╔══
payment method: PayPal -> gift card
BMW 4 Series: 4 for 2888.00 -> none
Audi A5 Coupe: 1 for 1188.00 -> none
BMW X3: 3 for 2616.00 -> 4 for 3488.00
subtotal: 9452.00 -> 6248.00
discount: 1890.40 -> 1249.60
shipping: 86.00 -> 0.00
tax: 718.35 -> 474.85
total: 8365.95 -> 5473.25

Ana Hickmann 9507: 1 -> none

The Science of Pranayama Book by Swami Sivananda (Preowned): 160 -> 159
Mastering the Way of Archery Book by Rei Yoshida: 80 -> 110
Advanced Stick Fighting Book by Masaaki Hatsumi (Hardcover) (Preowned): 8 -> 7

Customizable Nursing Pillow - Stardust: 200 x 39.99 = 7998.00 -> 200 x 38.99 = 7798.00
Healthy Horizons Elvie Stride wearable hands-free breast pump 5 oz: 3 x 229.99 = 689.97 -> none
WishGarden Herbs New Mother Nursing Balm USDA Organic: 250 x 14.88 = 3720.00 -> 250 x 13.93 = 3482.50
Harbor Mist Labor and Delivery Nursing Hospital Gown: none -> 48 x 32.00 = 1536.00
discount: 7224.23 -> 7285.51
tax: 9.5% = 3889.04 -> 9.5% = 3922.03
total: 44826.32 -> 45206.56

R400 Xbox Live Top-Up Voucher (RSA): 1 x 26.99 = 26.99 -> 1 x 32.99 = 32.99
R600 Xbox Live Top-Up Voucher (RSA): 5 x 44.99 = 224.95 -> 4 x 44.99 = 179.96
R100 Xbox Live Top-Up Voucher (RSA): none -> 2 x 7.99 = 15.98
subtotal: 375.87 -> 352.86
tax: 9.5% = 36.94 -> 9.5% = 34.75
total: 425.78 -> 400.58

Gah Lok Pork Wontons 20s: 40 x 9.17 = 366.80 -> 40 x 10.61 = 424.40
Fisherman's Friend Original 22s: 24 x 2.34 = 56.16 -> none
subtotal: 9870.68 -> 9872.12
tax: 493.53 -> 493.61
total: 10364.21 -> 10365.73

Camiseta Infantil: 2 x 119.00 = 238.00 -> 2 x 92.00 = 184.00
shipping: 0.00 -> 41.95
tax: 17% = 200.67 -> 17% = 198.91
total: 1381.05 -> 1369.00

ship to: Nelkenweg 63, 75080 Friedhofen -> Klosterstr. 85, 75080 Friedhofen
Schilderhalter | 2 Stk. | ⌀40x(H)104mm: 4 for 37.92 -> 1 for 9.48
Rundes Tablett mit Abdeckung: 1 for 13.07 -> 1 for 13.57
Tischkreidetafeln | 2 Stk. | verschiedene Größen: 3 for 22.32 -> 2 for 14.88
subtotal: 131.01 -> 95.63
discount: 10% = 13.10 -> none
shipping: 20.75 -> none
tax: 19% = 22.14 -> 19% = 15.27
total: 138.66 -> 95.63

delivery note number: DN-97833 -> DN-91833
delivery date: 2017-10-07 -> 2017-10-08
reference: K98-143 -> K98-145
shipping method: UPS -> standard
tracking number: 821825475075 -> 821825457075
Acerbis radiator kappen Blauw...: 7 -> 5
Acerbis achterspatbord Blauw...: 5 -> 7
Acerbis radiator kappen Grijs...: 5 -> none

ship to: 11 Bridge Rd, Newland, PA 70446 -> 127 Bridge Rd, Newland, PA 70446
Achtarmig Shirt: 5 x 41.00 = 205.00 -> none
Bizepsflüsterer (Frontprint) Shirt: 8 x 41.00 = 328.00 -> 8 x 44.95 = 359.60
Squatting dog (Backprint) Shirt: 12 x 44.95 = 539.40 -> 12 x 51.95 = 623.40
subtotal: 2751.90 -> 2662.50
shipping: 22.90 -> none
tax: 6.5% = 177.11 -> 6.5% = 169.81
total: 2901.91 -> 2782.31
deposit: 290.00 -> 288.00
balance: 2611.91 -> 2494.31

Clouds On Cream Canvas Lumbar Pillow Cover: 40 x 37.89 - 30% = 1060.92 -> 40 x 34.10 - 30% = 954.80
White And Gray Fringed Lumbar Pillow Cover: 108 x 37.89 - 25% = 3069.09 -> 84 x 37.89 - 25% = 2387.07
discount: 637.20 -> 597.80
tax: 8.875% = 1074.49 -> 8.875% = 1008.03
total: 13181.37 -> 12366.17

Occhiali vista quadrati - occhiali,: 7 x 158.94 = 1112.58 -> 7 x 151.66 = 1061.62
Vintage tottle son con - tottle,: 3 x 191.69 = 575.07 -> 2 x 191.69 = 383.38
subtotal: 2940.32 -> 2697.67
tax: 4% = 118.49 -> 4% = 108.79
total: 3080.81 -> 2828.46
╚══
▸ Problem to solve:
Above are the records; copy every line in them that holds the word "Blauw".

▸ Answer:
Acerbis radiator kappen Blauw...: 7 -> 5
Acerbis achterspatbord Blauw...: 5 -> 7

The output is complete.